Whether Cuba’s opposition movement will be empowered by the thaw in relations with the United States or suffer intensified repression will depend largely on the support activists receive from the international community. As Cuba becomes more accessible to Americans, including Cubans who are dual citizens, the government in Havana, feeling vulnerable in the face of a flood of investment, increased travel and a less-regulated flow of information, may well seek to redouble its efforts to stifle dissent.
For decades, Latin American governments have coddled, or appeased, the Castro regime because confronting it would be interpreted as an endorsement of Washington’s harshly punitive policy toward the island. By changing that policy, Mr.

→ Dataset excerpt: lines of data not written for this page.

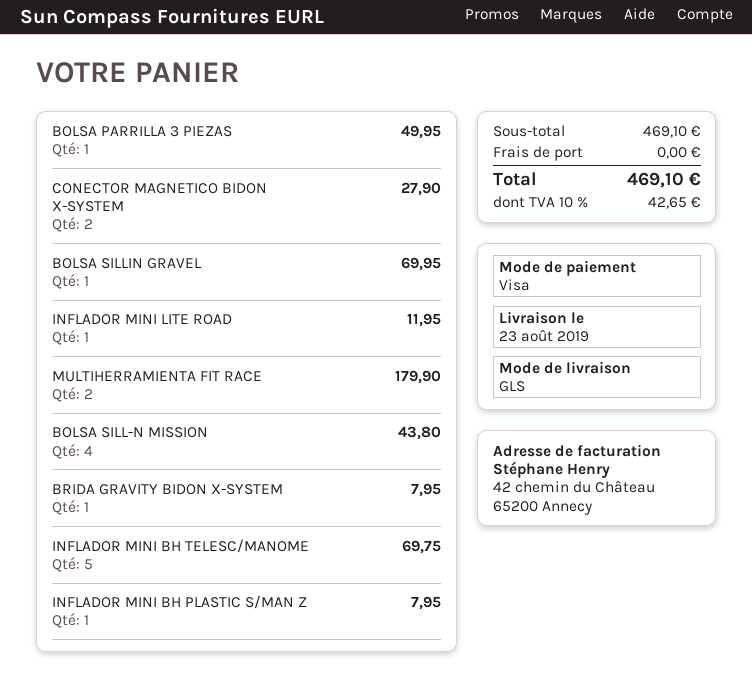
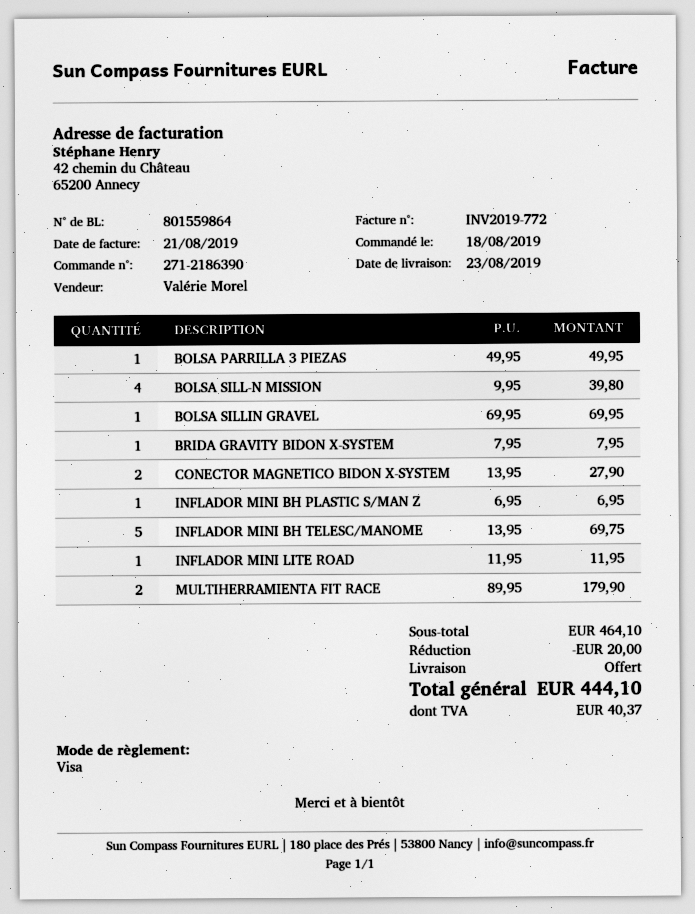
BOLSA SILL-N MISSION: 4 for 43.80 -> 4 for 39.80
INFLADOR MINI BH PLASTIC S/MAN Z: 1 for 7.95 -> 1 for 6.95
subtotal: 469.10 -> 464.10
discount: none -> 20.00
tax: 42.65 -> 40.37
total: 469.10 -> 444.10

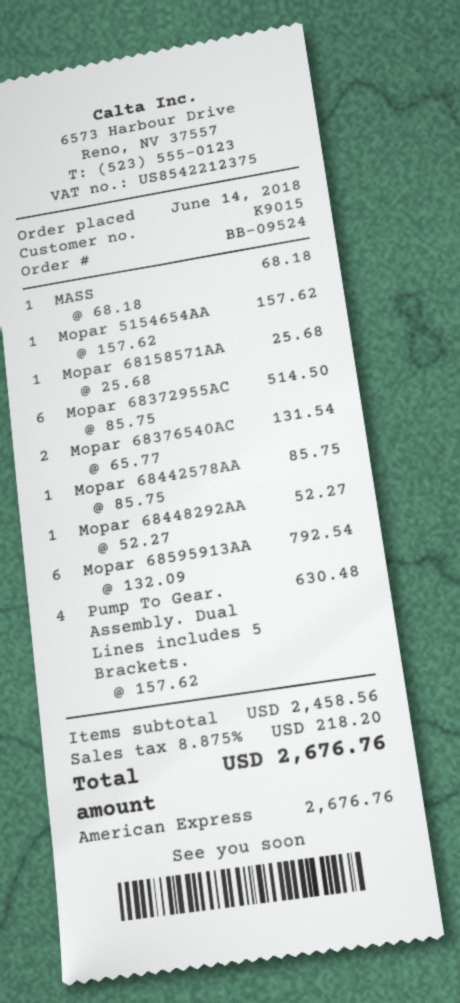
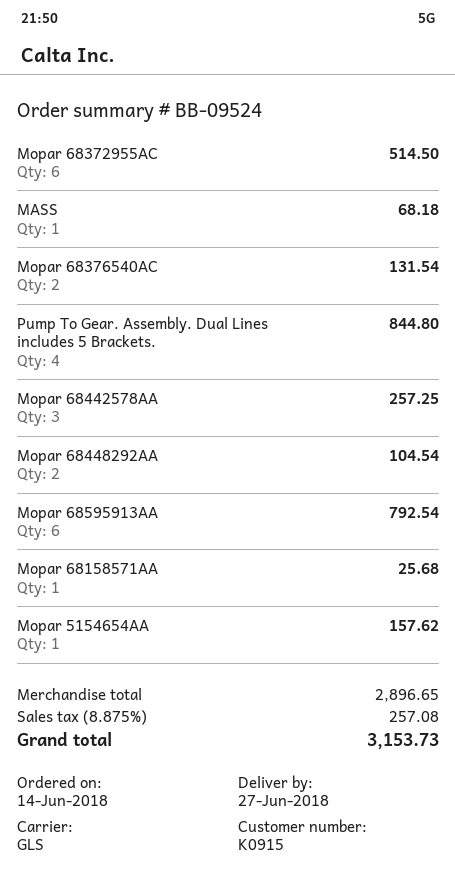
customer number: K9015 -> K0915
Mopar 68442578AA: 1 for 85.75 -> 3 for 257.25
Mopar 68448292AA: 1 for 52.27 -> 2 for 104.54
Pump To Gear. Assembly. Dual Lines includes 5 Brackets.: 4 for 630.48 -> 4 for 844.80
subtotal: 2458.56 -> 2896.65
tax: 8.875% = 218.20 -> 8.875% = 257.08
total: 2676.76 -> 3153.73

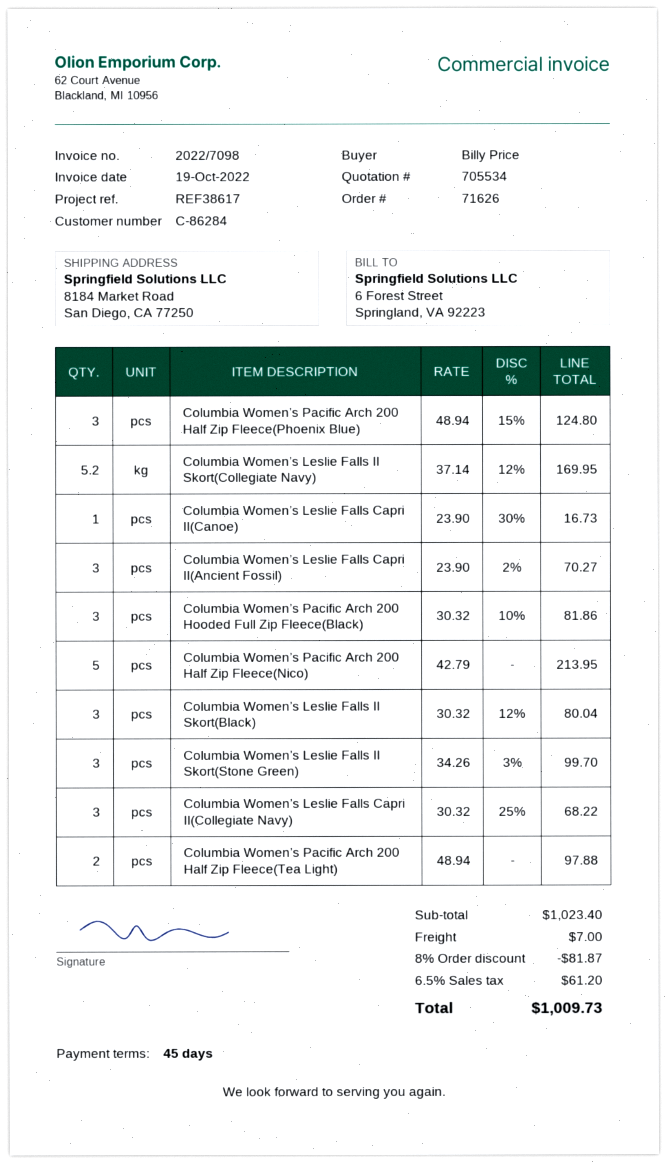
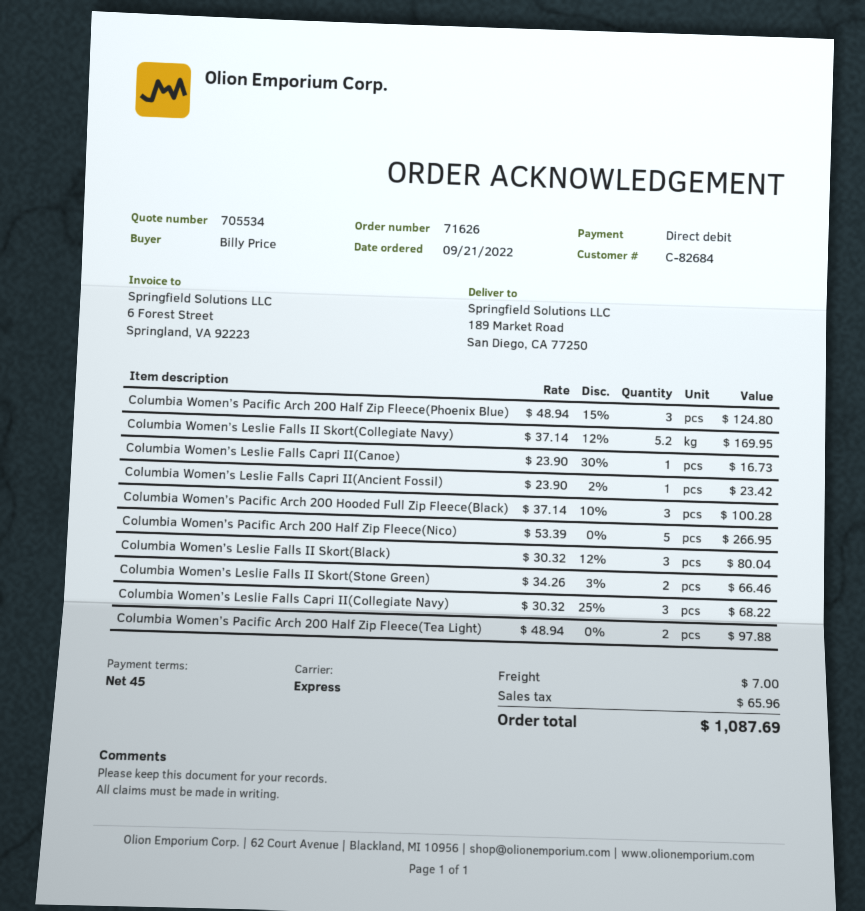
customer number: C-86284 -> C-82684
ship to: 8184 Market Road, San Diego, CA 77250 -> 189 Market Road, San Diego, CA 77250
Columbia Women’s Leslie Falls Capri II(Ancient Fossil): 3 x 23.90 - 2% = 70.27 -> 1 x 23.90 - 2% = 23.42
Columbia Women’s Pacific Arch 200 Hooded Full Zip Fleece(Black): 3 x 30.32 - 10% = 81.86 -> 3 x 37.14 - 10% = 100.28
Columbia Women’s Pacific Arch 200 Half Zip Fleece(Nico): 5 x 42.79 = 213.95 -> 5 x 53.39 = 266.95
Columbia Women’s Leslie Falls II Skort(Stone Green): 3 x 34.26 - 3% = 99.70 -> 2 x 34.26 - 3% = 66.46
discount: 8% = 81.87 -> none
tax: 61.20 -> 65.96
total: 1009.73 -> 1087.69

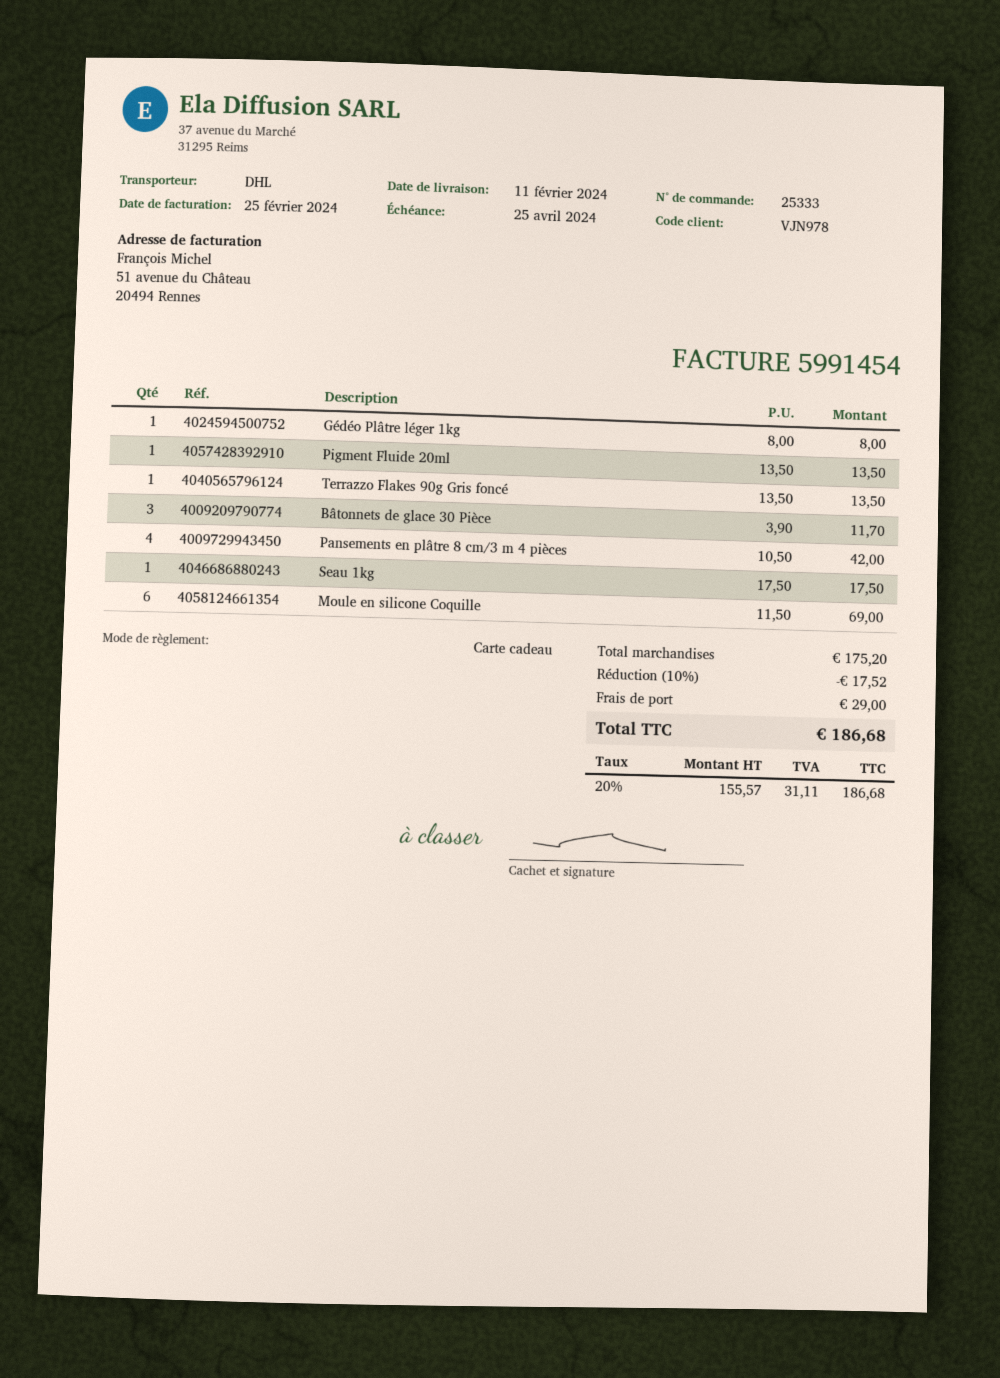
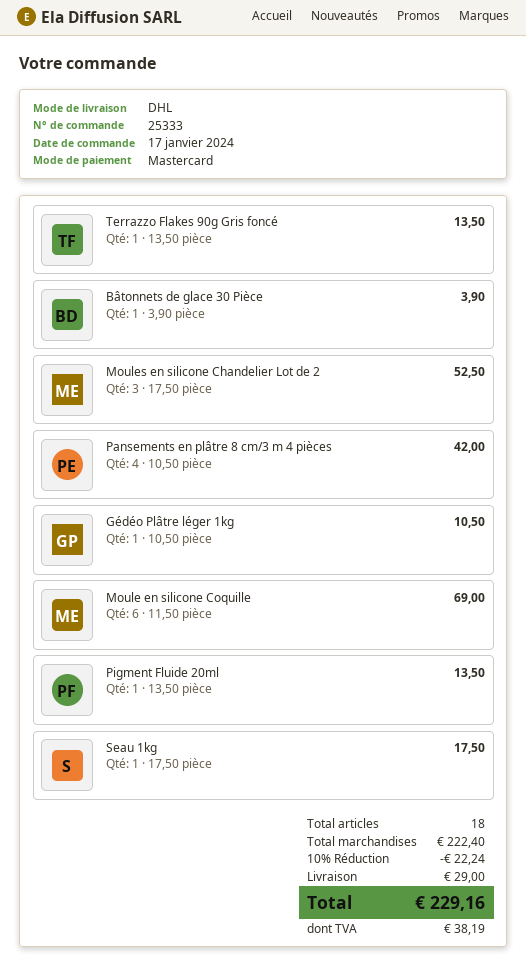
payment method: gift card -> Mastercard
Gédéo Plâtre léger 1kg: 1 x 8.00 = 8.00 -> 1 x 10.50 = 10.50
Bâtonnets de glace 30 Pièce: 3 x 3.90 = 11.70 -> 1 x 3.90 = 3.90
Moules en silicone Chandelier Lot de 2: none -> 3 x 17.50 = 52.50
subtotal: 175.20 -> 222.40
discount: 10% = 17.52 -> 10% = 22.24
tax: 31.11 -> 38.19
total: 186.68 -> 229.16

Obama has removed that concern, which should allow leaders from democratic nations to support the principles Cuban activists have put forward. The leaders of Latin America’s largest economies, in particular, can be strong champions of Cuba’s opposition leaders at the Summit of the Americas in Panama in April.
Despite a traditional reluctance to meddle in other countries’ internal affairs, President Enrique Peña Nieto of Mexico and President Dilma Rousseff of Brazil should speak up unequivocally for democratic values that are embraced by most nations in the Americas. As a former political prisoner, a leftist and the leader of one of Cuba’s main trading allies, Ms. Rousseff would arguably carry the most weight.
If Cuban dissidents and civil society leaders are allowed to participate in the summit meeting, as Washington has advocated, Ms. Rousseff may well be speaking to the future leaders of a democratic Cuba.